Blog | By Theodore Dalrymple | By Theodore Dalrymple | Jul 08, 2019

Jan 2, 1981: The Yorkshire Ripper, Peter Sutcliffe, is apprehended. The so-called Yorkshire Ripper is finally caught by British police, ending one of the largest manhunts in history. For five years, investigators had pursued every lead in an effort to stop the serial killer who terrorized Northern England.

Peter Sutcliffe, the Yorkshire Ripper, is reported to be close to death and I doubt that many will find it in their hearts to mourn his passing when he dies. Nevertheless, his life, and that of other serial killers, poses a challenge to the limits and even the nature of our understanding.

It is often said (whether truly or not) that anyone might kill, given the right circumstances; but no one says that anyone might be a serial killer. They are a special breed, then, not merely on the far end of a spectrum of evil, but in a different dimension altogether. At any rate, that is how we feel.

What makes a serial killer, and why do they do what they do? There are two main methods of approaching these questions. The first is to take the whole category of serial killers and try to find some common factor in their childhood, makeup, background or whatever; the second is to study individual cases intensively, by repeated personal interviews; by examination of all the documentary evidence relating to their lives, for example their scholastic, medical, and employment record; and by taking eyewitness accounts of them at all stages of their life.

There are drawbacks to both methods. Let us suppose, for the sake of example, that, on examining the cases of all serial killers, we find that they each and every one suffered from chickenpox at the age of eight (a most unlikely finding, of course). Could we conclude from this that suffering from chickenpox at the age of eight turned a man into a serial killer? Clearly not, for it is very unlikely that every child who suffered from chickenpox at the age of eight turned into a serial killer. In fact it is likely that the vast majority did not; so at the very, very, very best we might be able to say that suffering from chickenpox at the age of eight was a necessary, but not sufficient, condition of becoming a serial killer. Most likely, we should not be able to say even that.
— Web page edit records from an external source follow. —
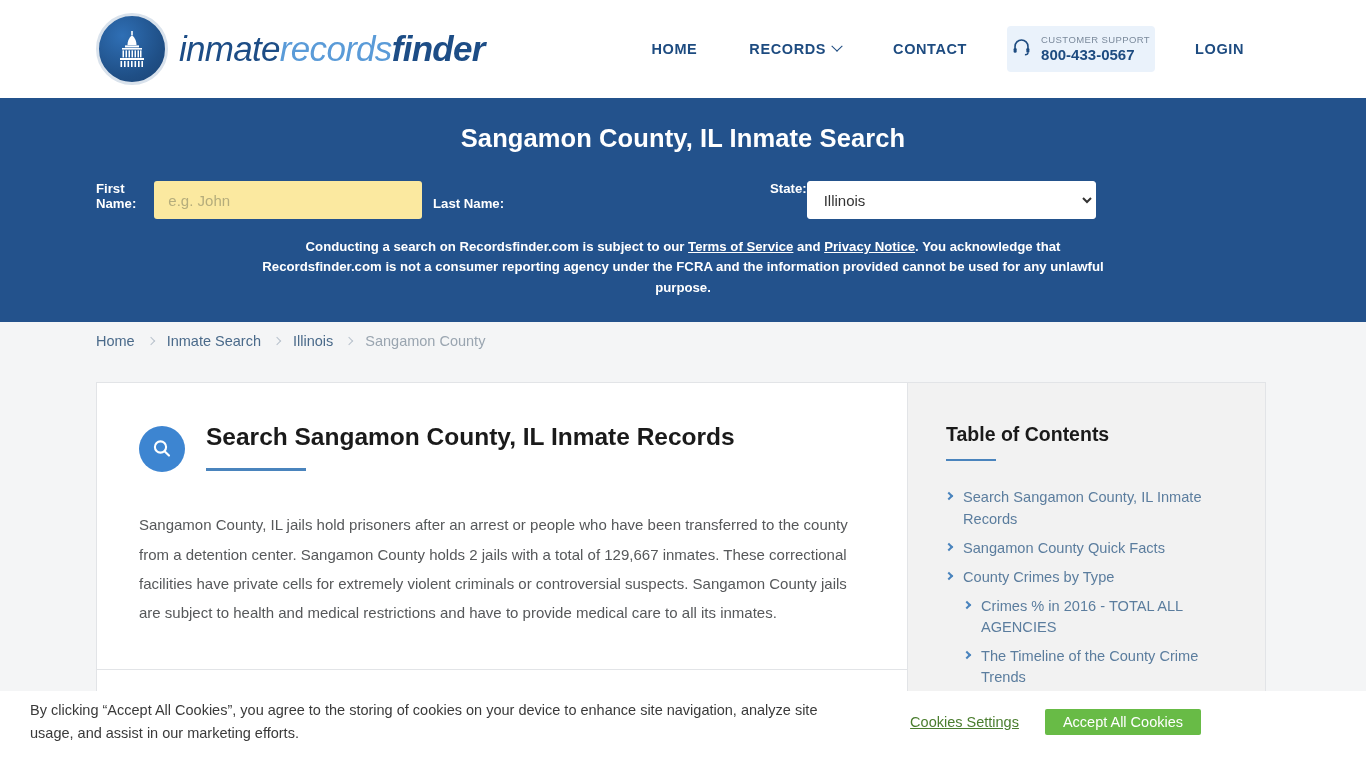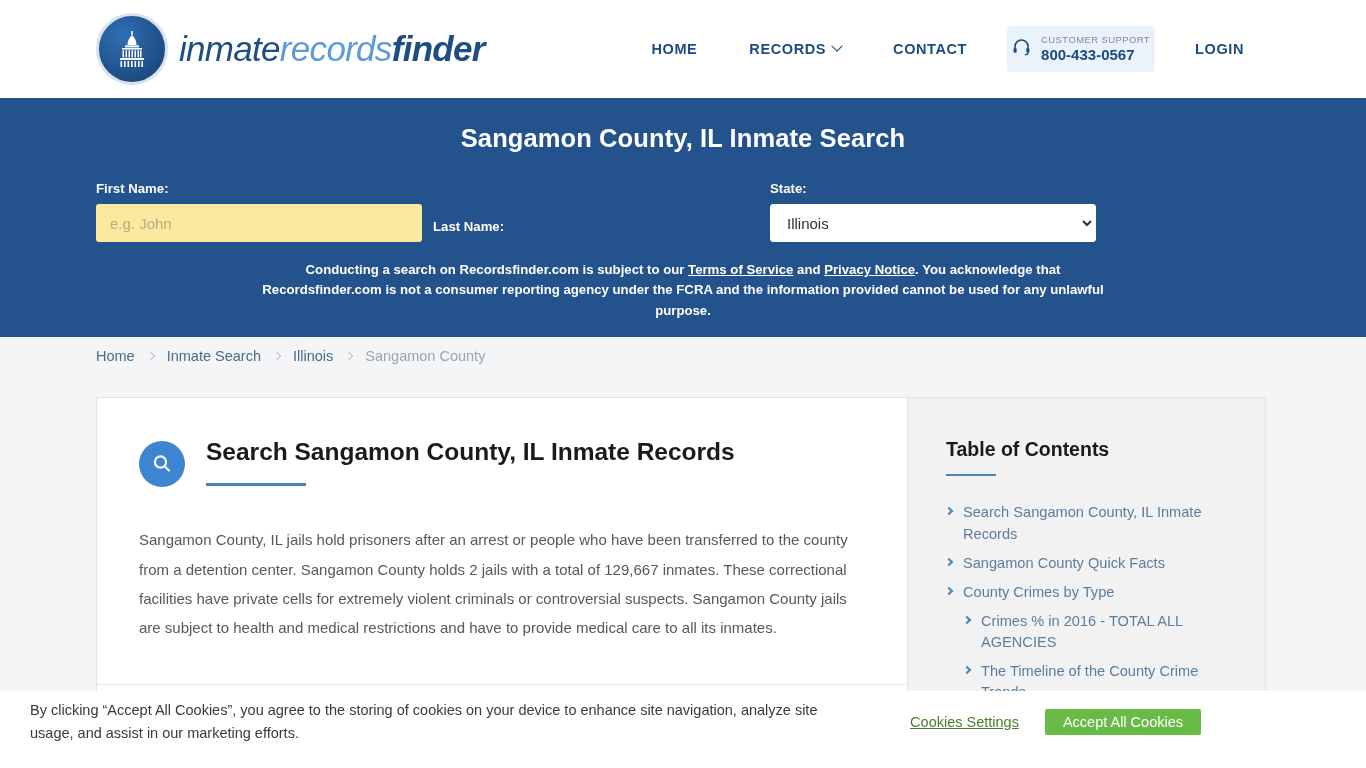--- a/index.html
+++ b/index.html
@@ -44,30 +44,30 @@
   .support-badge {
     background: #eaf2fb; border-radius: 4px;
     display: flex; align-items: center; gap: 10px;
     padding: 9px 5px; margin: 0 14px; cursor: pointer;
   }
   .support-meta { line-height: 1.15; }
   .support-label { font-size: 9.5px; color: #7b8a9c; letter-spacing: .4px; display: block; }
   .support-phone { font-size: 15px; font-weight: 700; color: #1d4b80; display: block; }
 
   
-  .hero { background: #23528c; padding: 26px 0 16px; }
+  .hero { background: #23528c; padding: 26px 0 24px; }
   .hero-title {
     color: #ffffff; font-size: 25.5px; font-weight: 700;
     text-align: center; letter-spacing: .1px;
   }
   .search-form {
     width: 1174px; margin: 28px auto 0;
     display: flex; align-items: flex-end; gap: 0;
   }
-  .field { display: flex; flex-direction: column; }
+  .field { display: flex; flex-direction: row; }
   .field-first { width: 326px; margin-right: 11px; }
   .field-last  { width: 326px; margin-right: 11px; }
   .field-state { width: 326px; margin-right: 11px; }
   .field-label {
     color: #ffffff; font-size: 13.2px; font-weight: 700;
     margin-bottom: 8px;
   }
   .text-input {
     height: 38px; border: none; border-radius: 3px;
     background: #fbe9a0; padding: 0 14px;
When you have assembled all the data of this kind, when you have studied hundreds of possible factors, with associations with serial killing both strong and weak, will you experience that Eureka! moment when you can say, ‘Ah, now I understand!’ I think not. You will still feel the behaviour of the serial killer as mysterious as ever.

Is it any better when you try to understand a serial killer individually? The best, most impressive attempt to do so that I have read is that of Brian Masters, in his brilliant book about Dennis Nilsen, Killing for Company. By the end of the book you have about as much information about Nilsen as it is likely that anyone will ever have: certainly the author, Masters, did. And yet you still cannot say, ‘Ah, now I understand!’

When you learn that, as an adolescent, Harold Shipman watched his mother die of cancer with the doctors helpless to do anything about it, do you feel that you now know why he went on to kill so many old ladies (not only old ladies)? Does it help to know that, in early adulthood, he was a heroin addict? There seems to be a yawning gap between what is to be explained and the alleged explanation, whatever it might be, a gap that will never be closed.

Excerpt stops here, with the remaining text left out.